Farro Substitutes
GrainsAn ancient wheat grain with a chewy texture and nutty, slightly sweet flavor. Used in salads, soups, risotto-style dishes, and grain bowls.
3 listed substitutes
ยทFirst listed swap: Barley, Pearled, Raw
First listed Farro substitute option: Barley, Pearled, Raw
In the current curated data, Barley, Pearled, Raw is listed first at 1:1. Its listed uses include soups, salads, pilafs and grain bowls. Compare the notes below before using it in gluten-free diets and dishes where chewy texture is essential.
How to choose a Farro swap
Barley, Pearled, Raw
Ratio: 1:1
Listed for soups, salads, pilafs and grain bowls. Avoid for gluten-free diets.
Spelt, Cooked
Ratio: 1:1
Listed for salads, soups, grain bowls and risotto-style dishes. Avoid for gluten-free diets.
Quinoa, Cooked
Ratio: 1:1
Listed for salads and grain bowls. Avoid for dishes where chewy texture is essential.
Farro substitute ratios and notes
Barley, Pearled, Raw
Pearled barley has a very similar chewy texture and nutty flavor. Takes about 25-30 minutes to cook. Best substitute for farro in most dishes.
Spelt, Cooked
Spelt is closely related to farro and has a nearly identical texture and flavor. One of the best 1:1 swaps available.
Quinoa, Cooked
Quinoa is gluten-free and cooks faster (15 min). Lighter and less chewy than farro, but works in salads and grain bowls.
Farro substitute FAQs
Which Farro substitute is listed first?
Barley, Pearled, Raw is the first listed Farro substitute in SwapChef's curated data. The listed ratio is 1:1.
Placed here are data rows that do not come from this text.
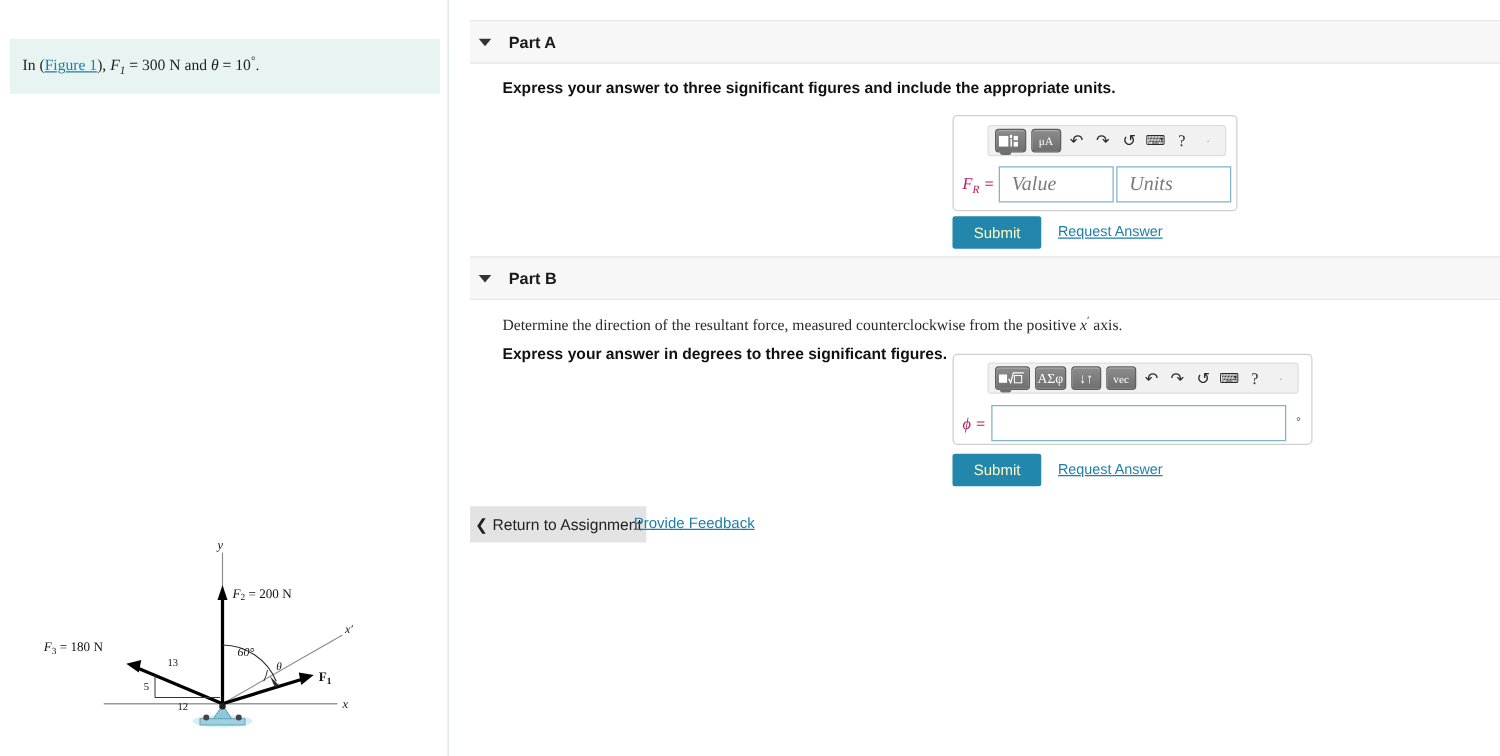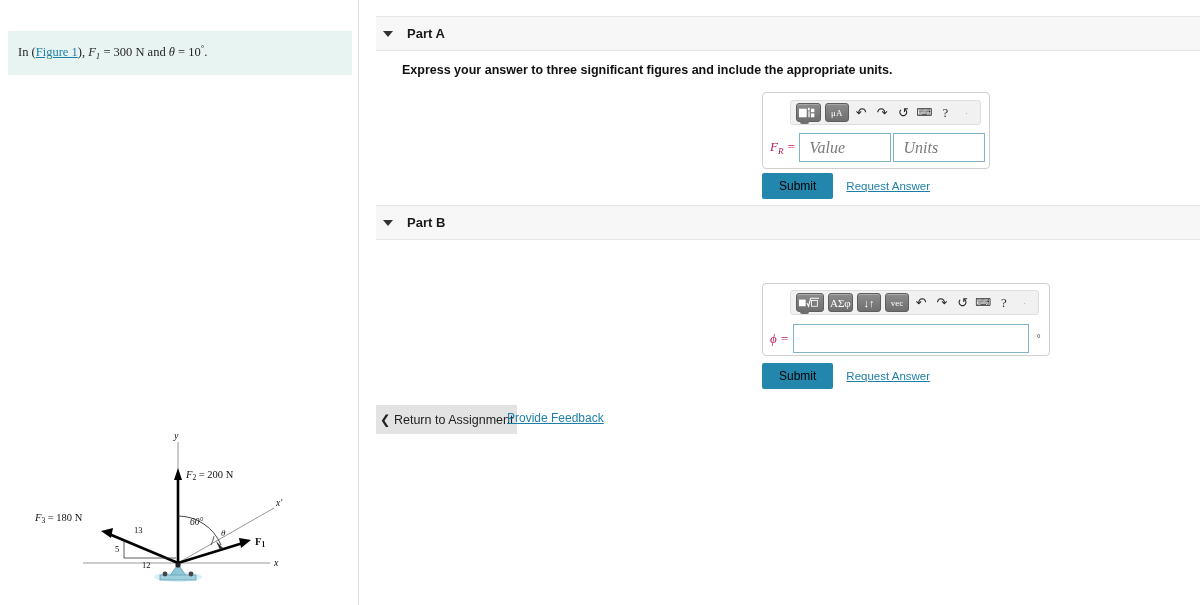--- a/index.html
+++ b/index.html
@@ -138,7 +138,7 @@
   .deg-mark { font-size: 10px; color: #555; margin-left: 8px; vertical-align: top; }
 
   .btn-submit {
-    background: #2387ad; color: #000000; border: none; border-radius: 2px;
+    background: #2387ad; color: #fef9c3; border: none; border-radius: 2px;
     font-size: 12px; padding: 6px 17px; cursor: pointer;
     font-family: "Liberation Sans", sans-serif;
   }

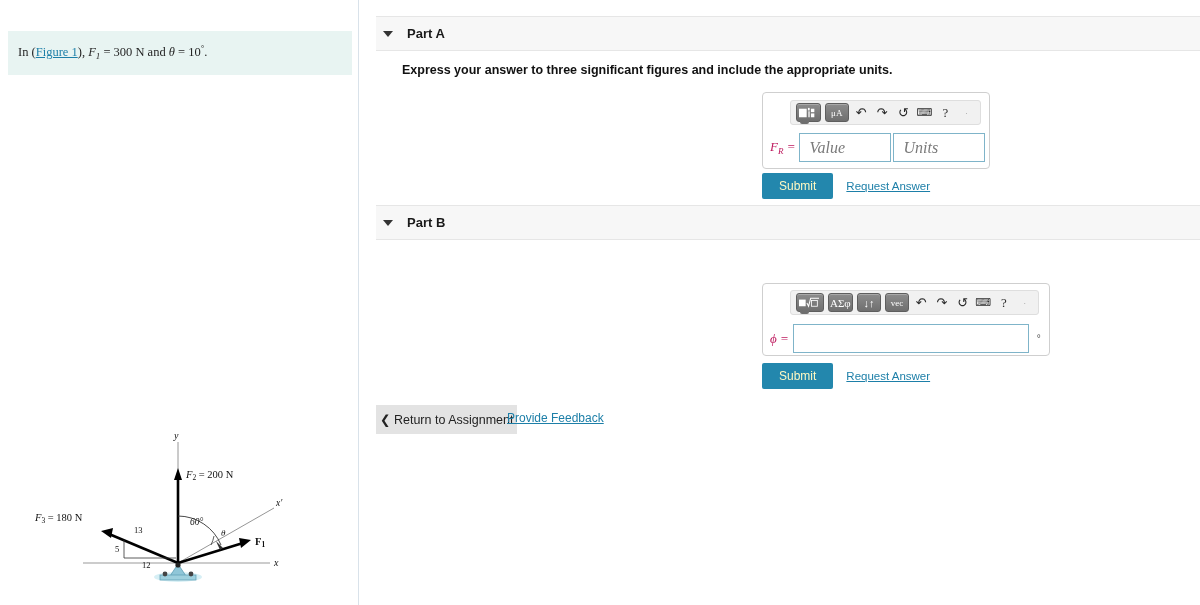--- a/index.html
+++ b/index.html
@@ -273,6 +273,10 @@
       <div class="part-label">Part B</div>
     </div>
 
+    <div style="position:absolute; left:42px; top:248px; width:790px;">
+      <div class="prompt"><span>Determine the direction of the resultant force, measured counterclockwise from the positive </span><span class="ital">x</span><span class="sup">′</span><span> axis.</span></div>
+      <div class="prompt-bold" style="margin-top:7px;">Express your answer in degrees to three significant figures.</div>
+    </div>
 
     <div class="answer-panel" style="left:402px; top:283px; width:288px; height:73px;">
       <div class="mtoolbar" style="margin:6px 10px 0 27px;">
Can I use Barley, Pearled, Raw instead of Farro?
The curated notes list Barley, Pearled, Raw for soups, salads, pilafs and grain bowls. Pearled barley has a very similar chewy texture and nutty flavor. Takes about 25-30 minutes to cook. Best substitute for farro in most dishes.
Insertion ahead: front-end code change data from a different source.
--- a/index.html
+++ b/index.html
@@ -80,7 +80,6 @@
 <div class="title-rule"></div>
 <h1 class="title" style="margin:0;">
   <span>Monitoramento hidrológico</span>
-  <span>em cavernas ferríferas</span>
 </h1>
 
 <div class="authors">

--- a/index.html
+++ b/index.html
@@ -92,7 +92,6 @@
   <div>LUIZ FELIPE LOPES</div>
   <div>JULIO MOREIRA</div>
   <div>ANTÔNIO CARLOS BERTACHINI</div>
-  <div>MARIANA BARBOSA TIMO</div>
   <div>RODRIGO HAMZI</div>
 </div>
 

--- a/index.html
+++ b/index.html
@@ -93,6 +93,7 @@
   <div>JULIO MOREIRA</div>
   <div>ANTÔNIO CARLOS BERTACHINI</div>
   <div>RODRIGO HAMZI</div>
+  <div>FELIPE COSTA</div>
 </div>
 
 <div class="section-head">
What is another Farro substitute?
Spelt, Cooked is another listed option at 1:1. The data lists it for salads, soups, grain bowls and risotto-style dishes.
What cautions are listed for Farro substitutes?
The curated cautions mention gluten-free diets. Check each substitute's โnot forโ notes before using it in baking, sauces, or allergy-sensitive recipes.